# Forum Home Renovation Doors, Windows, Architraves & Skirts  Large gaps around exterior window. Fill in?

## basKTcase

Hello. I've been inspecting around the exterior of an established house we moved into, and noticed that several of the windows have these large gaps at the bottom edges of the window frames. Curiously, some appear to be sealed all the way with the black seal material, while others fall short and thus leave a gap. See below: 
Gaps  
Gap covered   
Is the inconsistency a sign of lazy construction?  
Should I seal off these big gaps or do they serve a critical function? During windy days, we can hear wind getting into the cavity of the walls that are facing the wind and causing rattling and the plasterboard to sort of flex with an audible crack/pop. 
I have read about a few options in sealing gaps, such as expanding foam, backer rods, and sealant. Any recommendations on best practice? 
Cheers!

----------


## cyclic

No pics but new house, contact the Builders in writing to remedy the faults asking them to attend withing 14 days 
after which if you are not happy, make a claim to BSA or whoever looks after this stuff in your area

----------


## basKTcase

> No pics but new house, contact the Builders in writing to remedy the faults asking them to attend withing 14 days 
> after which if you are not happy, make a claim to BSA or whoever looks after this stuff in your area

  Sorry, added in the missing pics. 
It's an established house built many years ago, so unfortunately no one to complain to! 
What DIY things can we do to remedy it?

----------


## droog

The black rubber strip is a seal attached to the window, it is there to allow for movement of the window which is attached to the timber frame and the brick veneer of the house.
The inconsistency is most likely due to different settling and or shrinkage of the timber frame. 
If you fill the gap too tightly it is likely to result in bent or bowed bottom track on the windows if there is any more movement.
They are as designed except for the gap at the end which is due to the rubber shrinking with age in length.

----------


## cyclic

Lift the rubber seal firstly and give us a pic with the seal lifted up showing under the rubber seal.
Also a pic from back a little showing the whole bottom of the window left to right and brick sill.

----------


## basKTcase

> Lift the rubber seal firstly and give us a pic with the seal lifted up showing under the rubber seal.
> Also a pic from back a little showing the whole bottom of the window left to right and brick sill.

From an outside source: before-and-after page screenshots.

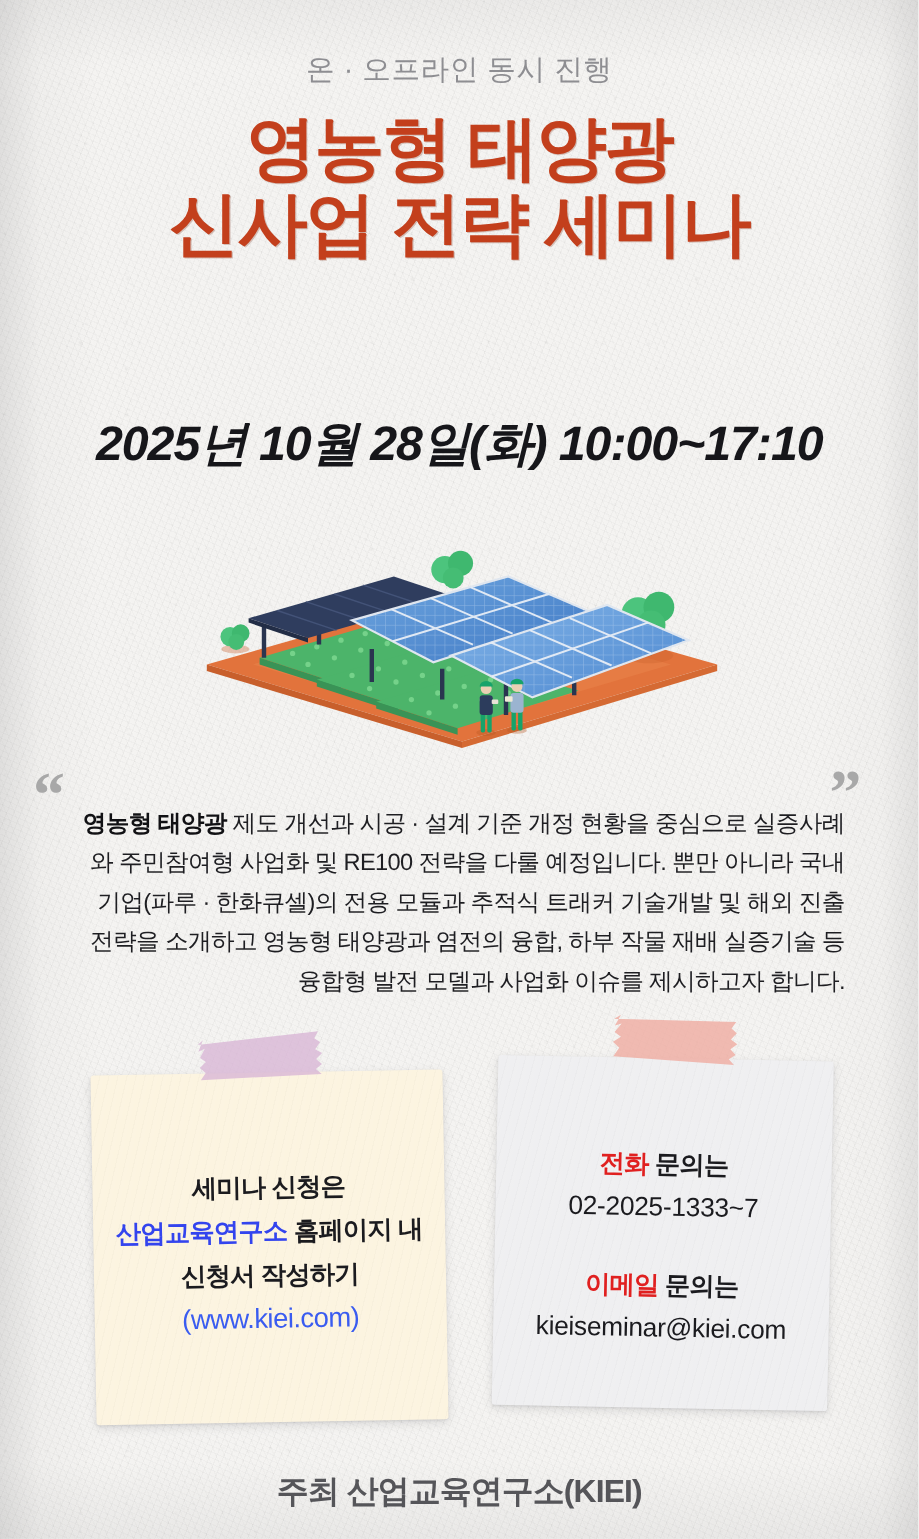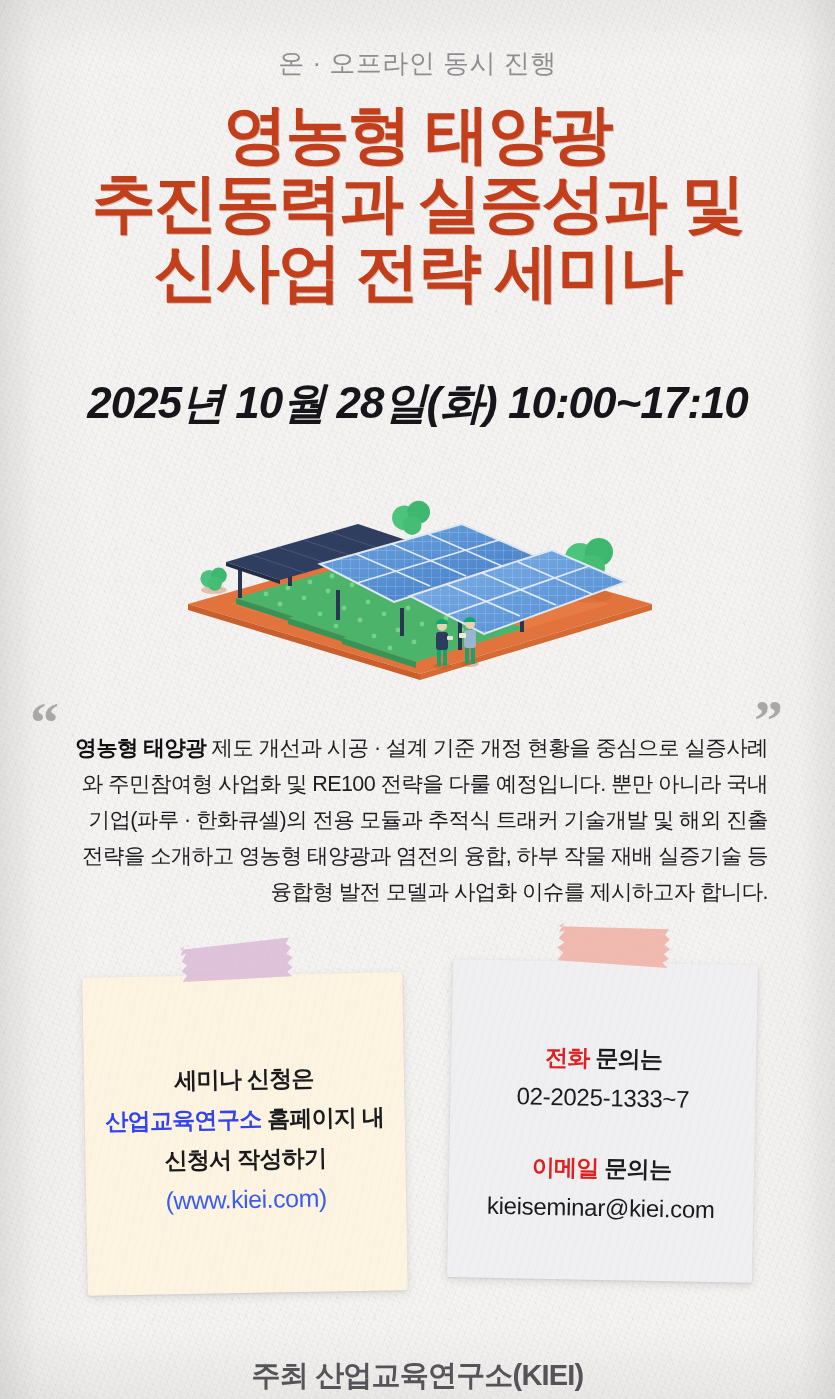--- a/index.html
+++ b/index.html
@@ -105,38 +105,37 @@
   .ctline{font-size:23px;line-height:40px;color:#1b1b1f;font-weight:700;letter-spacing:-.7px;}
   .ctline .blue{color:#3344ee;font-weight:900;}
   .ctline .red{color:#e02020;font-weight:900;}
   .ctline.url{color:#3a5cf0;font-weight:500;font-size:25px;letter-spacing:-.5px;}
   .ctline.mono{font-weight:500;letter-spacing:-.3px;font-size:24px;}
   .gapsm{height:30px;}
 
   
   .footer{
     position:absolute;left:0;top:1336px;width:835px;text-align:center;
-    font-size:29px;font-weight:900;color:#555559;letter-spacing:-.8px;margin-top:20px;
+    font-size:29px;font-weight:900;color:#555559;letter-spacing:-.8px;
   }
 </style>
 </head>
 <body>
 
 <div id="poster">
   <div class="tex t1"></div>
   <div class="tex t2"></div>
   <div class="tex vig"></div>
 
   <div class="content">
 
     <div class="kicker">온 · 오프라인 동시 진행</div>
 
     <div class="title">
       <span class="ln">영농형 태양광</span>
-      <span class="ln">추진동력과 실증성과 및</span>
       <span class="ln">신사업 전략 세미나</span>
     </div>
 
     <div class="datebar">2025년 10월 28일(화) 10:00~17:10</div>
 
     <div class="illus">
       <svg viewBox="0 0 500 205" xmlns="http://www.w3.org/2000/svg">
         <defs>
           <linearGradient id="panelA" x1="0" y1="0" x2="1" y2="1">
             <stop offset="0" stop-color="#6fa7e0"></stop>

  When I try to lift the seal, I get a lot of resistance. This is as far as I can get without risk of ripping it off completely and having to repair it.   
Here is a wider view of the bottom of the window frames.

----------


## Bart1080

The gap on the left side, I've had the same with a couple of windows.  The gap was simply calked with a flexible black and no issues, nor is it noticeable.  Main reason was we are in a fire area and wanted to avoid the likely hood of embers however same would apply if your concerned with moisture entering the hole.....or a wasp/bee nest from developing.

----------


## basKTcase

The gaps seem to have a steep drop once the brick and mortar end. Will the caulk have enough to adhere to or should I fill the holes with something first?

----------


## Bart1080

it will be fine, thats normal as there is a cavity between the brick work and the stud wall. 
Your dont need to "fill" the cavity, just the hole.   I've typically done it in one go, pushing the calking around the edge of the hole (side brick, bottom brick and under the window) then filled the hole in ever smaller circles.  Smooth it off carefully with your finger.  ...some sections of utube videos below may assist.  https://www.youtube.com/watch?v=BJ_gSKtKVtw
technique for filling a large gap at 1min to 1.45  ...keep in mind, its an acrylic sealant and yours being outside in the elements will likely be silicon based but the filling technique is the same  https://www.youtube.com/watch?v=q70K2lWRa0s
4min 25sec mark using dish washing liquid to smooth however yours is such a small hole that it wont be a big deal.

----------


## intertd6

The rubber seal slides in a grooved slot in the aluminium sill, you should be able to slide the seal along to the side where it is short, there is supposed to be clearance between the frame & the brickwork, the clearance for a 2 storey frame is even more to allow for the timber frame shrinkage.
inter

----------


## basKTcase

> The rubber seal slides in a grooved slot in the aluminium sill, you should be able to slide the seal along to the side where it is short, there is supposed to be clearance between the frame & the brickwork, the clearance for a 2 storey frame is even more to allow for the timber frame shrinkage.
> inter

   Thanks. Yes that does seem to be the case upon further examination. I'll probably buy strips of rubber seals from Bunnings to close up the gaps. 
Should I be closing off these gaps in the first place or could it have been left exposed for a reason? I'm mostly worried about water and weather ingress by leaving them opened.

----------


## droog

> Thanks. Yes that does seem to be the case upon further examination. I'll probably buy strips of rubber seals from Bunnings to close up the gaps. 
> Should I be closing off these gaps in the first place or could it have been left exposed for a reason? I'm mostly worried about water and weather ingress by leaving them opened.

  As stated in post 4 and others, the gap underneath with the seal are there for a reason, that being for frame movement in relationship to the brick veneer. The gap at the end of the seal is due to the rubber seal shrinking with age and not there for a purpose.
Fill the gap to tightly and any movement in the future is likely to damage the windows. 
Using rubber seals like the manufacturer did is the best solution.

----------